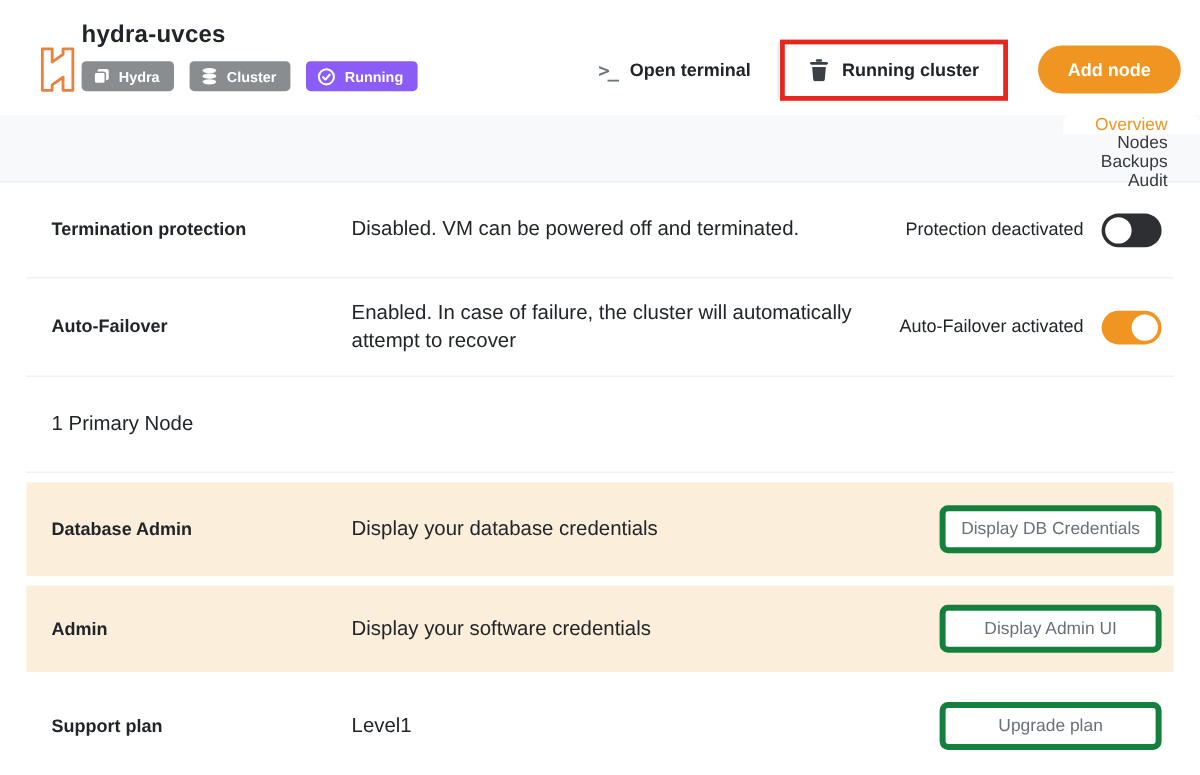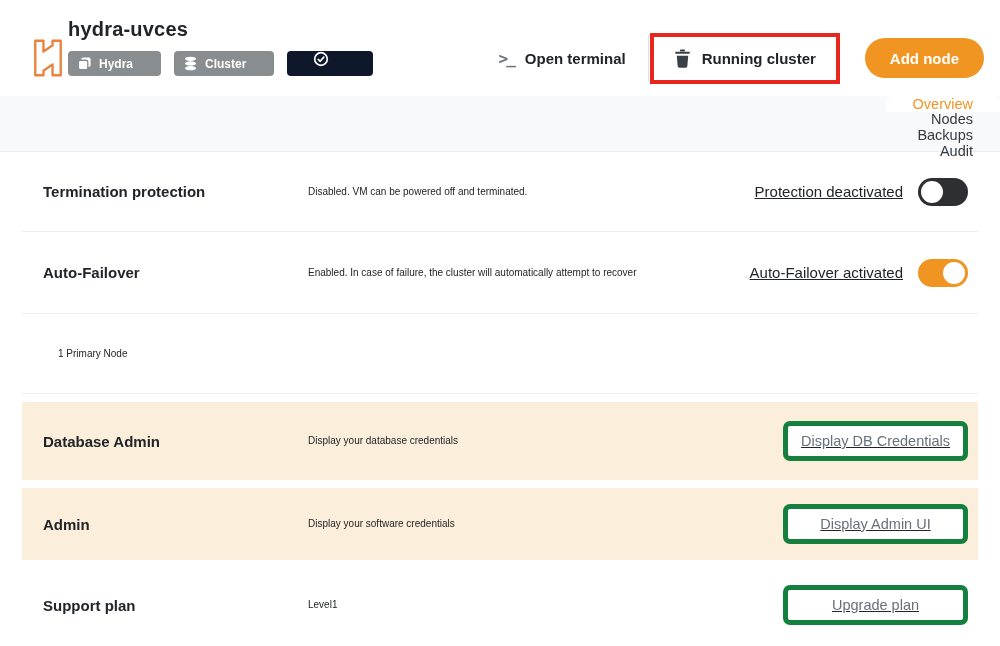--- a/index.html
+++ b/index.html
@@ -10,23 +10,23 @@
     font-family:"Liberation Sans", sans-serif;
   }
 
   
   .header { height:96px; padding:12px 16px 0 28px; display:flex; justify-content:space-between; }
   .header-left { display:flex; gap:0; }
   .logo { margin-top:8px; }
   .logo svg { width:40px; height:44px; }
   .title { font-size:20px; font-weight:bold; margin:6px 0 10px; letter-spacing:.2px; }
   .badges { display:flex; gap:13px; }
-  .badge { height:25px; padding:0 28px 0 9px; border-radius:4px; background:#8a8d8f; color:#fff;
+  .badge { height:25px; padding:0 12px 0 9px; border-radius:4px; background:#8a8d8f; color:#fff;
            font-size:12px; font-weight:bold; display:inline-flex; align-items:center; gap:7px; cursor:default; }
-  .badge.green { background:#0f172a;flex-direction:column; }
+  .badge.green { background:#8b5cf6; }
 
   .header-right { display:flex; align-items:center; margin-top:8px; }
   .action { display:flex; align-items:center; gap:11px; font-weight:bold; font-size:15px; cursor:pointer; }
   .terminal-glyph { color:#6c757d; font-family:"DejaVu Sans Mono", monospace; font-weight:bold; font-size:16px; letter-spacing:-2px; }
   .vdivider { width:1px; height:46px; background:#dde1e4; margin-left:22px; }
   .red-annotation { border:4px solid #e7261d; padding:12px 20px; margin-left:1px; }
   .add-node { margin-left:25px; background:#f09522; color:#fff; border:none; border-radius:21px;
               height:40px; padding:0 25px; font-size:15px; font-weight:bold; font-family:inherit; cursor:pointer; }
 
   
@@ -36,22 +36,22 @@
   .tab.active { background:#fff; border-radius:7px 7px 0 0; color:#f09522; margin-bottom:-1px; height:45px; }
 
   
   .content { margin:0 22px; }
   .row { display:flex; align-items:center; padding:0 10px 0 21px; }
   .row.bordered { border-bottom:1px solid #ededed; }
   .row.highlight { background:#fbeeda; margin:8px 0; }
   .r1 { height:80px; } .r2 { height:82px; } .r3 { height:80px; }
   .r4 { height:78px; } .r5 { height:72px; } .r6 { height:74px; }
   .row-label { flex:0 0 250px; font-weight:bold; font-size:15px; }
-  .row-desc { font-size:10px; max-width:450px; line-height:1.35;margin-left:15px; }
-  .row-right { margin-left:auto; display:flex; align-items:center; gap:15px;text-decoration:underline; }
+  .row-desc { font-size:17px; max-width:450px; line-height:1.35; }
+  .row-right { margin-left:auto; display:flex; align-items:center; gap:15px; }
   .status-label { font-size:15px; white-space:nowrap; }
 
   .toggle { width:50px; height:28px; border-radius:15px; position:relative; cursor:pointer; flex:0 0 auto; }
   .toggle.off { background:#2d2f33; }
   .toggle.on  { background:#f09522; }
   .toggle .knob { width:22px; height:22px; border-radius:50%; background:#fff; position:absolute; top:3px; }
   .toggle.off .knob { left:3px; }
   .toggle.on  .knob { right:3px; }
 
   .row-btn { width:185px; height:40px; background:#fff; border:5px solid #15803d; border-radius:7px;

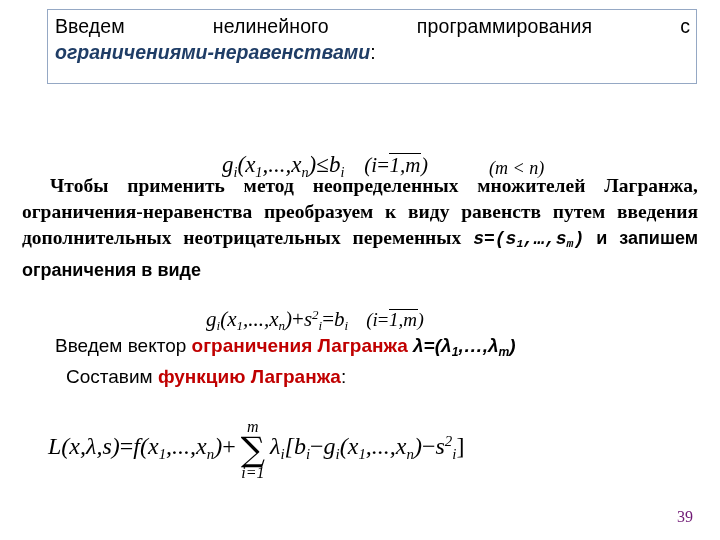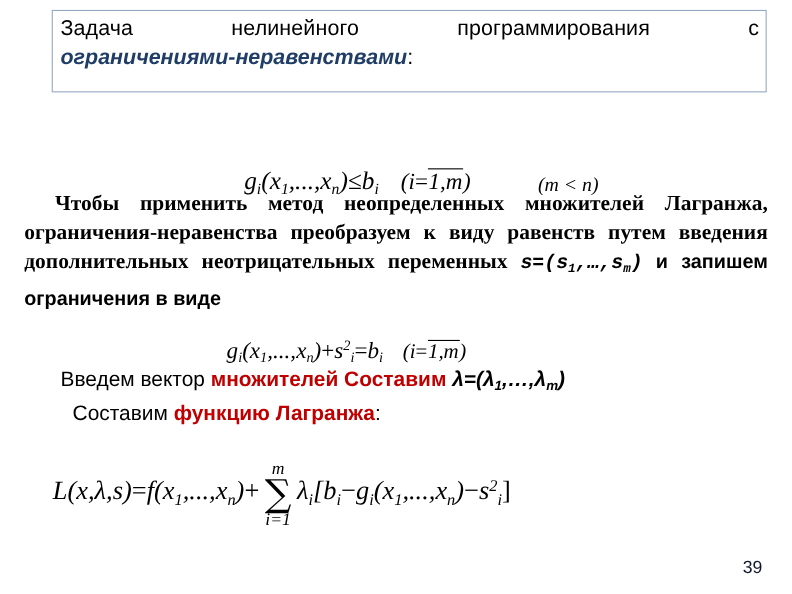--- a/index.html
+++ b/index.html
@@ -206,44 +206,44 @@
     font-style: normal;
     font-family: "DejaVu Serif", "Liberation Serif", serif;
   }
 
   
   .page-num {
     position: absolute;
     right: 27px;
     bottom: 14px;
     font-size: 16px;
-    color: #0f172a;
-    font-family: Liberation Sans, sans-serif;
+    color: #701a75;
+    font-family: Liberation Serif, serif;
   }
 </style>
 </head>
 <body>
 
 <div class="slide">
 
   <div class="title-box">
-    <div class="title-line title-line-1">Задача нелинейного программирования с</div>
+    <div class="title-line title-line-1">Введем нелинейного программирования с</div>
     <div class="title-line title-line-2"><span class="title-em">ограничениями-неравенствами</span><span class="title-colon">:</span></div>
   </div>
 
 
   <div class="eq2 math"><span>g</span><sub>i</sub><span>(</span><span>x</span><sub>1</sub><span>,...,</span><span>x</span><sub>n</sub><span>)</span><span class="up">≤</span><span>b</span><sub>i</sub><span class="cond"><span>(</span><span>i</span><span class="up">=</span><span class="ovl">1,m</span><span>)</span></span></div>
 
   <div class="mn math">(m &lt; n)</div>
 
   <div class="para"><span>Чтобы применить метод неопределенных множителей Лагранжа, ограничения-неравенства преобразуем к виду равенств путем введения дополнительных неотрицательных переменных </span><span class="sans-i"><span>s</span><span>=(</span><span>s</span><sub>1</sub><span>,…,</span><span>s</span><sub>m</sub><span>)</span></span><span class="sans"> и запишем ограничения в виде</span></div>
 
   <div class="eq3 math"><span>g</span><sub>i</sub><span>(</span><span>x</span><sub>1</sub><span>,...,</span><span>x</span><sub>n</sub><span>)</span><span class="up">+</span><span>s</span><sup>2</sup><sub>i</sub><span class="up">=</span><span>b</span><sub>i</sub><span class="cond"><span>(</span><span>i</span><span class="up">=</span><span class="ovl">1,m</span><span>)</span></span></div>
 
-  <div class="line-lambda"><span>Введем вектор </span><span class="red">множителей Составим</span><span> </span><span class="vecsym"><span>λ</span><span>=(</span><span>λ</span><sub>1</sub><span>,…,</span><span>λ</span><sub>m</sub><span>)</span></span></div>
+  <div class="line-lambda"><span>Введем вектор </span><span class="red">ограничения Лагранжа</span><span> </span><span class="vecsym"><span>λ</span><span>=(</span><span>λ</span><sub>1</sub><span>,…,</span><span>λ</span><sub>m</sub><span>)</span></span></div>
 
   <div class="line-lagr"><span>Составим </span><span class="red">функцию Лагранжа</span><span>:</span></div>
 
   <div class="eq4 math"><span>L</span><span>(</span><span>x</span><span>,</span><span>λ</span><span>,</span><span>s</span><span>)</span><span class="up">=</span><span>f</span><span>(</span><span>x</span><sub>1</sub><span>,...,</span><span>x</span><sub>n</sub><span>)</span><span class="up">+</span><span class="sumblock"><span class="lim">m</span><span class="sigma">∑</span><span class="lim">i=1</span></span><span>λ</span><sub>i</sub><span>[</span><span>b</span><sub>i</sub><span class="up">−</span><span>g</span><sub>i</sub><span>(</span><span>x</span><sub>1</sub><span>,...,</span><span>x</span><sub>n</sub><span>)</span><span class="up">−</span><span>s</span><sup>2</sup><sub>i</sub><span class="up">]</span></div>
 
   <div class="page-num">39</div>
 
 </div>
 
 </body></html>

## Problem to work on
Copy the entries above faithfully and omit every image.

## Task result
--- a/index.html
+++ b/index.html
@@ -10,23 +10,23 @@
     font-family:"Liberation Sans", sans-serif;
   }
 
   
   .header { height:96px; padding:12px 16px 0 28px; display:flex; justify-content:space-between; }
   .header-left { display:flex; gap:0; }
   .logo { margin-top:8px; }
   .logo svg { width:40px; height:44px; }
   .title { font-size:20px; font-weight:bold; margin:6px 0 10px; letter-spacing:.2px; }
   .badges { display:flex; gap:13px; }
-  .badge { height:25px; padding:0 28px 0 9px; border-radius:4px; background:#8a8d8f; color:#fff;
+  .badge { height:25px; padding:0 12px 0 9px; border-radius:4px; background:#8a8d8f; color:#fff;
            font-size:12px; font-weight:bold; display:inline-flex; align-items:center; gap:7px; cursor:default; }
-  .badge.green { background:#0f172a;flex-direction:column; }
+  .badge.green { background:#8b5cf6; }
 
   .header-right { display:flex; align-items:center; margin-top:8px; }
   .action { display:flex; align-items:center; gap:11px; font-weight:bold; font-size:15px; cursor:pointer; }
   .terminal-glyph { color:#6c757d; font-family:"DejaVu Sans Mono", monospace; font-weight:bold; font-size:16px; letter-spacing:-2px; }
   .vdivider { width:1px; height:46px; background:#dde1e4; margin-left:22px; }
   .red-annotation { border:4px solid #e7261d; padding:12px 20px; margin-left:1px; }
   .add-node { margin-left:25px; background:#f09522; color:#fff; border:none; border-radius:21px;
               height:40px; padding:0 25px; font-size:15px; font-weight:bold; font-family:inherit; cursor:pointer; }
 
   
@@ -36,22 +36,22 @@
   .tab.active { background:#fff; border-radius:7px 7px 0 0; color:#f09522; margin-bottom:-1px; height:45px; }
 
   
   .content { margin:0 22px; }
   .row { display:flex; align-items:center; padding:0 10px 0 21px; }
   .row.bordered { border-bottom:1px solid #ededed; }
   .row.highlight { background:#fbeeda; margin:8px 0; }
   .r1 { height:80px; } .r2 { height:82px; } .r3 { height:80px; }
   .r4 { height:78px; } .r5 { height:72px; } .r6 { height:74px; }
   .row-label { flex:0 0 250px; font-weight:bold; font-size:15px; }
-  .row-desc { font-size:10px; max-width:450px; line-height:1.35;margin-left:15px; }
-  .row-right { margin-left:auto; display:flex; align-items:center; gap:15px;text-decoration:underline; }
+  .row-desc { font-size:17px; max-width:450px; line-height:1.35; }
+  .row-right { margin-left:auto; display:flex; align-items:center; gap:15px; }
   .status-label { font-size:15px; white-space:nowrap; }
 
   .toggle { width:50px; height:28px; border-radius:15px; position:relative; cursor:pointer; flex:0 0 auto; }
   .toggle.off { background:#2d2f33; }
   .toggle.on  { background:#f09522; }
   .toggle .knob { width:22px; height:22px; border-radius:50%; background:#fff; position:absolute; top:3px; }
   .toggle.off .knob { left:3px; }
   .toggle.on  .knob { right:3px; }
 
   .row-btn { width:185px; height:40px; background:#fff; border:5px solid #15803d; border-radius:7px;

--- a/index.html
+++ b/index.html
@@ -206,44 +206,44 @@
     font-style: normal;
     font-family: "DejaVu Serif", "Liberation Serif", serif;
   }
 
   
   .page-num {
     position: absolute;
     right: 27px;
     bottom: 14px;
     font-size: 16px;
-    color: #0f172a;
-    font-family: Liberation Sans, sans-serif;
+    color: #701a75;
+    font-family: Liberation Serif, serif;
   }
 </style>
 </head>
 <body>
 
 <div class="slide">
 
   <div class="title-box">
-    <div class="title-line title-line-1">Задача нелинейного программирования с</div>
+    <div class="title-line title-line-1">Введем нелинейного программирования с</div>
     <div class="title-line title-line-2"><span class="title-em">ограничениями-неравенствами</span><span class="title-colon">:</span></div>
   </div>
 
 
   <div class="eq2 math"><span>g</span><sub>i</sub><span>(</span><span>x</span><sub>1</sub><span>,...,</span><span>x</span><sub>n</sub><span>)</span><span class="up">≤</span><span>b</span><sub>i</sub><span class="cond"><span>(</span><span>i</span><span class="up">=</span><span class="ovl">1,m</span><span>)</span></span></div>
 
   <div class="mn math">(m &lt; n)</div>
 
   <div class="para"><span>Чтобы применить метод неопределенных множителей Лагранжа, ограничения-неравенства преобразуем к виду равенств путем введения дополнительных неотрицательных переменных </span><span class="sans-i"><span>s</span><span>=(</span><span>s</span><sub>1</sub><span>,…,</span><span>s</span><sub>m</sub><span>)</span></span><span class="sans"> и запишем ограничения в виде</span></div>
 
   <div class="eq3 math"><span>g</span><sub>i</sub><span>(</span><span>x</span><sub>1</sub><span>,...,</span><span>x</span><sub>n</sub><span>)</span><span class="up">+</span><span>s</span><sup>2</sup><sub>i</sub><span class="up">=</span><span>b</span><sub>i</sub><span class="cond"><span>(</span><span>i</span><span class="up">=</span><span class="ovl">1,m</span><span>)</span></span></div>
 
-  <div class="line-lambda"><span>Введем вектор </span><span class="red">множителей Составим</span><span> </span><span class="vecsym"><span>λ</span><span>=(</span><span>λ</span><sub>1</sub><span>,…,</span><span>λ</span><sub>m</sub><span>)</span></span></div>
+  <div class="line-lambda"><span>Введем вектор </span><span class="red">ограничения Лагранжа</span><span> </span><span class="vecsym"><span>λ</span><span>=(</span><span>λ</span><sub>1</sub><span>,…,</span><span>λ</span><sub>m</sub><span>)</span></span></div>
 
   <div class="line-lagr"><span>Составим </span><span class="red">функцию Лагранжа</span><span>:</span></div>
 
   <div class="eq4 math"><span>L</span><span>(</span><span>x</span><span>,</span><span>λ</span><span>,</span><span>s</span><span>)</span><span class="up">=</span><span>f</span><span>(</span><span>x</span><sub>1</sub><span>,...,</span><span>x</span><sub>n</sub><span>)</span><span class="up">+</span><span class="sumblock"><span class="lim">m</span><span class="sigma">∑</span><span class="lim">i=1</span></span><span>λ</span><sub>i</sub><span>[</span><span>b</span><sub>i</sub><span class="up">−</span><span>g</span><sub>i</sub><span>(</span><span>x</span><sub>1</sub><span>,...,</span><span>x</span><sub>n</sub><span>)</span><span class="up">−</span><span>s</span><sup>2</sup><sub>i</sub><span class="up">]</span></div>
 
   <div class="page-num">39</div>
 
 </div>
 
 </body></html>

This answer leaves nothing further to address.